La directrice de la prison passe et j’imagine qu’avec une femme on va pouvoir discuter et s’arranger. Elle me répond qu’il n’y a pas d’autres solutions et que je ne rentrerai pas tant que cela sonne. Insister n’a servi à rien. Je lui ai demandé s’ils allaient m’obliger à me déshabiller. Elle m’a répondu «c’est votre affaire». J’ai donc dû le faire dans ma voiture sur le parking de la prison. Un endroit où il y a des caméras partout. Je me suis dit que ce qui était en train d’arriver était anormal et qu’il s’agissait d’une atteinte à mon devoir professionnel.
Edito
Pourquoi avez-vous fait le choix de vous tourner vers la justice ?
Je pensais que c’était nécessaire de montrer qu’il y a un Etat de droit. Je les avais dans un premier temps contactés par mail pour qu’ils conservent la vidéo de l’incident, car tout est filmé à l’intérieur. Ils m’ont simplement répondu qu’ils avaient appliqué la loi. J’ai contacté le contrôleur des lieux de privation de liberté et j’ai trouvé les textes pour me forger mon opinion juridique. Il existe une circulaire où il est écrit que si un portique sonne pour un avocat, médecin, ou pour tous les gens qui rentrent en prison, il peut y avoir une fouille manuelle pour savoir si la sonnerie est inoffensive.
Nous sommes allés au tribunal une première fois en 2022 et j’ai perdu. Ils ont prétendu que j’avais refusé qu’ils utilisent un détecteur manuel et que j’avais préféré me précipiter à ma voiture. Ils ont menti éhontément, c’est quand même particulièrement choquant ! J’ai fait appel devant la Cour administrative d’appel de Toulouse et je leur ai fait une sommation de produire la fameuse vidéo de l’incident. Ils ne l’ont évidemment pas fournie, et pour cause, ils savaient très bien ce qu’elle montrait. La cour d’appel m’a donné raison en validant ma version des faits et ma version du droit. Elle a reconnu que c’était illégal et une atteinte à ma dignité.
Qu’espérez-vous comme traces de ce jugement ?
Je savoure d’avoir réussi à gagner cette affaire car la justice administrative n’est pas la plus encline à condamner l’administration. C’est aussi une victoire qui me dépasse car j’ai reçu des témoignages similaires de consœurs. Mais cela peut également concerner des hommes pour une prothèse ou encore pour un élément métallique qu’on ne peut pas enlever. En plus d’être une question de dignité, je considère cela comme une atteinte au droit à la fois des avocats et des prisonniers.

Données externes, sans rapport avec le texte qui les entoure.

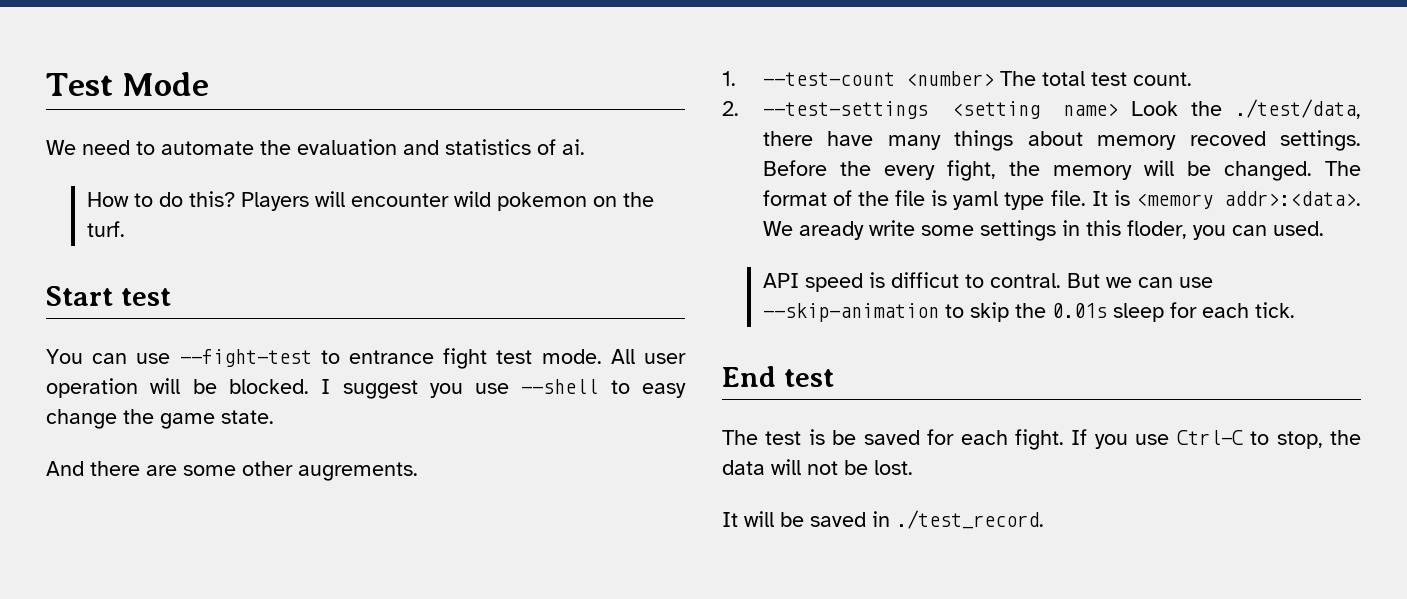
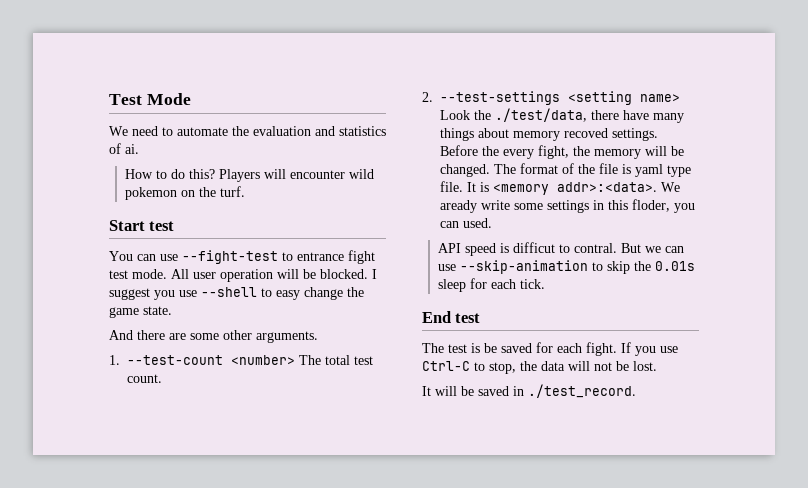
- And there are some other augrements.
+ And there are some other arguments.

Alors j’espère à présent que l’administration pénitentiaire va simplement appliquer la loi et qu’elle va mettre à la disposition des gardiens des détecteurs de métaux manuels, comme dans les aéroports. Il n’y a pas de raison de ne pas pouvoir prendre un avion car le portique sonne et vous ne pouvez pas vous déshabiller ou enlever votre prothèse de hanche.